In the entries below, find the line with "[41,1070,426,1084] What is" and the line with "(301, 1129) none"; give again those lines and every line between them, exactly.

EXERCISE MATERIALS:
■ ■ ■ ■

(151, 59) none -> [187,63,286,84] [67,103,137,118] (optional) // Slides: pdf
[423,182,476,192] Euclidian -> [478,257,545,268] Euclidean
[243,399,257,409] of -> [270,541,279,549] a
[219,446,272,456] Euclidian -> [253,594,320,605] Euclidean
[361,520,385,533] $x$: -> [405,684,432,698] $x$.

■ ■ ■ ■

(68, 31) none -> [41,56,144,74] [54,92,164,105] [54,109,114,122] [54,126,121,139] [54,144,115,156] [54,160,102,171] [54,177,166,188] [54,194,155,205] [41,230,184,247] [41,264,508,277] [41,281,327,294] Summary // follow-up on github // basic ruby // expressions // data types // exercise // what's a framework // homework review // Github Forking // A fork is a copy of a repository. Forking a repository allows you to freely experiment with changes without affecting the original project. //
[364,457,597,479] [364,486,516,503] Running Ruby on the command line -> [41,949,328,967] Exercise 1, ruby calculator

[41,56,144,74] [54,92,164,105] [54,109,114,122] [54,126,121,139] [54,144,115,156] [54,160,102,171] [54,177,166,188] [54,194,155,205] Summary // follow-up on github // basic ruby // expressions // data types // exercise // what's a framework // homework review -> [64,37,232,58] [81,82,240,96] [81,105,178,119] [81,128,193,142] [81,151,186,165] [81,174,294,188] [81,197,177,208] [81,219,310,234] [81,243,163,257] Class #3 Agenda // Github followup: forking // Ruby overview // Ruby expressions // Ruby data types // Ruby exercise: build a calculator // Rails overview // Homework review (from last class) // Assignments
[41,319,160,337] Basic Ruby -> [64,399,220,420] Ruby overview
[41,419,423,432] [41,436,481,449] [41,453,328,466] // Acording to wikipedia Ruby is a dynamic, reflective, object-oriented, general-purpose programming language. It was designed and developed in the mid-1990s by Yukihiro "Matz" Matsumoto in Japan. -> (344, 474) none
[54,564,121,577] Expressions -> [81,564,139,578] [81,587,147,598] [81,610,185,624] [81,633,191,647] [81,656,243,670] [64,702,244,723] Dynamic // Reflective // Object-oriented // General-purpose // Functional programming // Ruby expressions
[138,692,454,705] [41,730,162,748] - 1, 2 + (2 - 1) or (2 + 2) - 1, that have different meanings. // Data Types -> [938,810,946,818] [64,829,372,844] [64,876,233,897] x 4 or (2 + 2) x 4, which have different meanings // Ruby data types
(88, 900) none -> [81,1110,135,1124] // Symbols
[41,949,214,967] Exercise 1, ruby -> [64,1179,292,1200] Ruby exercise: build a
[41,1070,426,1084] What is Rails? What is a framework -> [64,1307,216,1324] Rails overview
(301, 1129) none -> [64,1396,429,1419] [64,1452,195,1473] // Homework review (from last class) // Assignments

■ ■ ■ ■

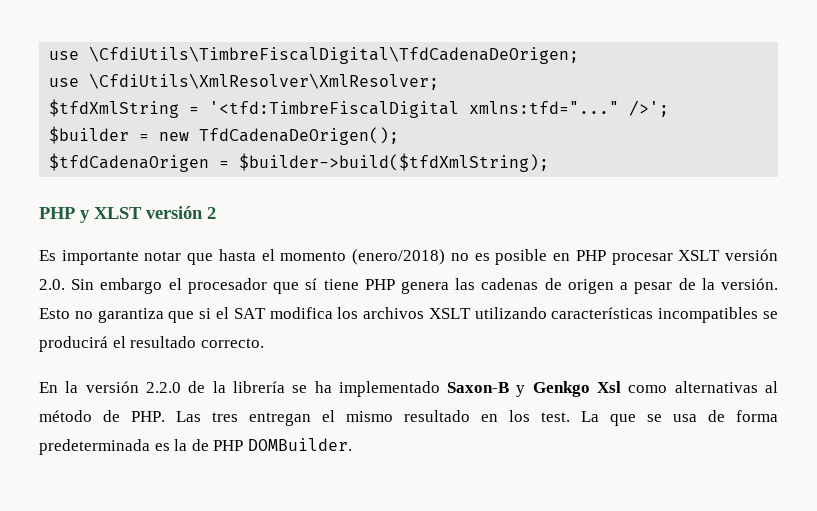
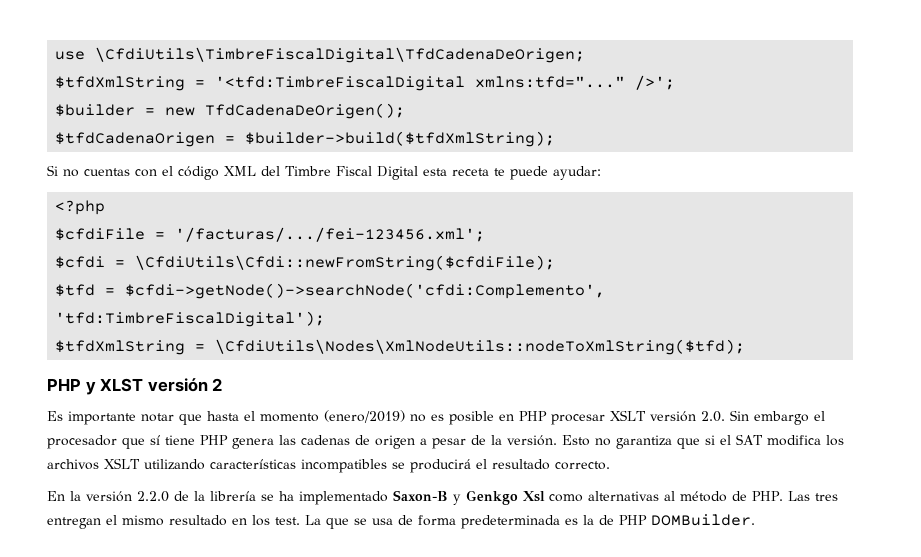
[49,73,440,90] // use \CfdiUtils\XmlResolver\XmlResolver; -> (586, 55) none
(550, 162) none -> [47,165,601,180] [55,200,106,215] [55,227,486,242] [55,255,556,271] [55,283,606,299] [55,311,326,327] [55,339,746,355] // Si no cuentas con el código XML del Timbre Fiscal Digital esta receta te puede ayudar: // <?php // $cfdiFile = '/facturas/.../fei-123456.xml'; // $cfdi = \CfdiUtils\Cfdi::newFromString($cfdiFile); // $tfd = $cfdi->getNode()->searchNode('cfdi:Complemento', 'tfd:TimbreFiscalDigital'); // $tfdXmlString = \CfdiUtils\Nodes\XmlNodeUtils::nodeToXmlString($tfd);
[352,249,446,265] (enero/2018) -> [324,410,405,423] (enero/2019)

■ ■ ■ ■

ANSWER TO THIS EXERCISE:
[41,1070,426,1084] What is Rails? What is a framework -> [64,1307,216,1324] Rails overview
(301, 1129) none -> [64,1396,429,1419] [64,1452,195,1473] // Homework review (from last class) // Assignments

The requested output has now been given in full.